• [Assigned task]:
This exercise requires an exact copy of each line from the one containing "html: <div> <div>Select" down to the last line below.

[Records shown — start]

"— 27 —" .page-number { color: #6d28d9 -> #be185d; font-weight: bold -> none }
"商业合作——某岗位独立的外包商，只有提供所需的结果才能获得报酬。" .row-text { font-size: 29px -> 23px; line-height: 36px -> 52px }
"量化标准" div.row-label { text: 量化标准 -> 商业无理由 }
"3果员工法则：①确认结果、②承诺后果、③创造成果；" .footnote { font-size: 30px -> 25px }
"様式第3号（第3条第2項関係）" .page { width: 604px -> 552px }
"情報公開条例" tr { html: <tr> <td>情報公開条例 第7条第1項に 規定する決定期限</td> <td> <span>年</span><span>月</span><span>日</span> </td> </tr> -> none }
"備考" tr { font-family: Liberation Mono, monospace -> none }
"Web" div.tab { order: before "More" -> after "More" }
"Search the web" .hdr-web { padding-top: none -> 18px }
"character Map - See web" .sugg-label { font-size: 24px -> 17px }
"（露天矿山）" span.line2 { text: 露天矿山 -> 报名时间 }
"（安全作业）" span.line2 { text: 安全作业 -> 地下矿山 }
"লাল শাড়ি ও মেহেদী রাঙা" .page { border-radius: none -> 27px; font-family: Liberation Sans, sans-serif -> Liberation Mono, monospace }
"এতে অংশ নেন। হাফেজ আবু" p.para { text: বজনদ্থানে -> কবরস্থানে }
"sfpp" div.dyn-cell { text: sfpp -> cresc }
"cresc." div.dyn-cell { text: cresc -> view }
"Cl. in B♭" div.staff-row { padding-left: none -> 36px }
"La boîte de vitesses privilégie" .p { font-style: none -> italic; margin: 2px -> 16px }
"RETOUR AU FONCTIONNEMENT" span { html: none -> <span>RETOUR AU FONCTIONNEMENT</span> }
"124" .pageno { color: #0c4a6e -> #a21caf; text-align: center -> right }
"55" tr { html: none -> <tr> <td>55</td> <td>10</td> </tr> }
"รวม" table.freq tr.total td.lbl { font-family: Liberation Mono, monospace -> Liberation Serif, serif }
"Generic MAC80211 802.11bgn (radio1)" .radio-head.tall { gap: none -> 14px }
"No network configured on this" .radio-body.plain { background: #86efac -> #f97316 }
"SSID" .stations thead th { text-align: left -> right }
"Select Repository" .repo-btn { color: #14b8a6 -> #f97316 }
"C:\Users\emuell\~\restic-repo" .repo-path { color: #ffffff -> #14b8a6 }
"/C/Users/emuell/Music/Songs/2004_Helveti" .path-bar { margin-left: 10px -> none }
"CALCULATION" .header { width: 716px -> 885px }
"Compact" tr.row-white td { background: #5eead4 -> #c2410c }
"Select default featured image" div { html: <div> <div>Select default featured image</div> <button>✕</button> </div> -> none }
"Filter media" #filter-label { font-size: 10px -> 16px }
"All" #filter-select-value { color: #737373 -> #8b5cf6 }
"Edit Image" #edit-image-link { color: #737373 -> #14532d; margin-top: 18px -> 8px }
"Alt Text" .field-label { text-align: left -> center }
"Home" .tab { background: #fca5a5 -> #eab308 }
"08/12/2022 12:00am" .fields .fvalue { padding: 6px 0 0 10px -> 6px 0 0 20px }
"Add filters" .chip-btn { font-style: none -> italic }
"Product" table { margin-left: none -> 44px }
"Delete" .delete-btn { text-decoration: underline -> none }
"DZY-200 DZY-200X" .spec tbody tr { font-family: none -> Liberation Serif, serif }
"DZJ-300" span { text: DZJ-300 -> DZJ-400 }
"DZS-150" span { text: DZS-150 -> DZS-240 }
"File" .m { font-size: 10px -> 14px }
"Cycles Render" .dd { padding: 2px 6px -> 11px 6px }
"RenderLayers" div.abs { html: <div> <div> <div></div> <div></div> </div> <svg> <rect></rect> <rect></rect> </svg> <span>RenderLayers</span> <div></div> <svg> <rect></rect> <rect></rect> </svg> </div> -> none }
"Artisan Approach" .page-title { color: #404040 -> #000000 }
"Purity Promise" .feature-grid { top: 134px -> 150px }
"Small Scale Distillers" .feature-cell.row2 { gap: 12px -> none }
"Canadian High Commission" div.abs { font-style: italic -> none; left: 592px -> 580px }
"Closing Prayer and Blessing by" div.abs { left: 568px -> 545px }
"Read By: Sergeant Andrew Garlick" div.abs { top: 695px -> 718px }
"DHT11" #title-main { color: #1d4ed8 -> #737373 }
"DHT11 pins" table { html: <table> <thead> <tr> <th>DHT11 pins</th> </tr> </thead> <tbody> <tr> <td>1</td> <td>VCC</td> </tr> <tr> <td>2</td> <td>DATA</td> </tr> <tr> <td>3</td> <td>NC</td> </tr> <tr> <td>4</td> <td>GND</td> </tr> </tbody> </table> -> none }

[Records shown — finish]

• [Expected answer]:
"Select default featured image" div { html: <div> <div>Select default featured image</div> <button>✕</button> </div> -> none }
"Filter media" #filter-label { font-size: 10px -> 16px }
"All" #filter-select-value { color: #737373 -> #8b5cf6 }
"Edit Image" #edit-image-link { color: #737373 -> #14532d; margin-top: 18px -> 8px }
"Alt Text" .field-label { text-align: left -> center }
"Home" .tab { background: #fca5a5 -> #eab308 }
"08/12/2022 12:00am" .fields .fvalue { padding: 6px 0 0 10px -> 6px 0 0 20px }
"Add filters" .chip-btn { font-style: none -> italic }
"Product" table { margin-left: none -> 44px }
"Delete" .delete-btn { text-decoration: underline -> none }
"DZY-200 DZY-200X" .spec tbody tr { font-family: none -> Liberation Serif, serif }
"DZJ-300" span { text: DZJ-300 -> DZJ-400 }
"DZS-150" span { text: DZS-150 -> DZS-240 }
"File" .m { font-size: 10px -> 14px }
"Cycles Render" .dd { padding: 2px 6px -> 11px 6px }
"RenderLayers" div.abs { html: <div> <div> <div></div> <div></div> </div> <svg> <rect></rect> <rect></rect> </svg> <span>RenderLayers</span> <div></div> <svg> <rect></rect> <rect></rect> </svg> </div> -> none }
"Artisan Approach" .page-title { color: #404040 -> #000000 }
"Purity Promise" .feature-grid { top: 134px -> 150px }
"Small Scale Distillers" .feature-cell.row2 { gap: 12px -> none }
"Canadian High Commission" div.abs { font-style: italic -> none; left: 592px -> 580px }
"Closing Prayer and Blessing by" div.abs { left: 568px -> 545px }
"Read By: Sergeant Andrew Garlick" div.abs { top: 695px -> 718px }
"DHT11" #title-main { color: #1d4ed8 -> #737373 }
"DHT11 pins" table { html: <table> <thead> <tr> <th>DHT11 pins</th> </tr> </thead> <tbody> <tr> <td>1</td> <td>VCC</td> </tr> <tr> <td>2</td> <td>DATA</td> </tr> <tr> <td>3</td> <td>NC</td> </tr> <tr> <td>4</td> <td>GND</td> </tr> </tbody> </table> -> none }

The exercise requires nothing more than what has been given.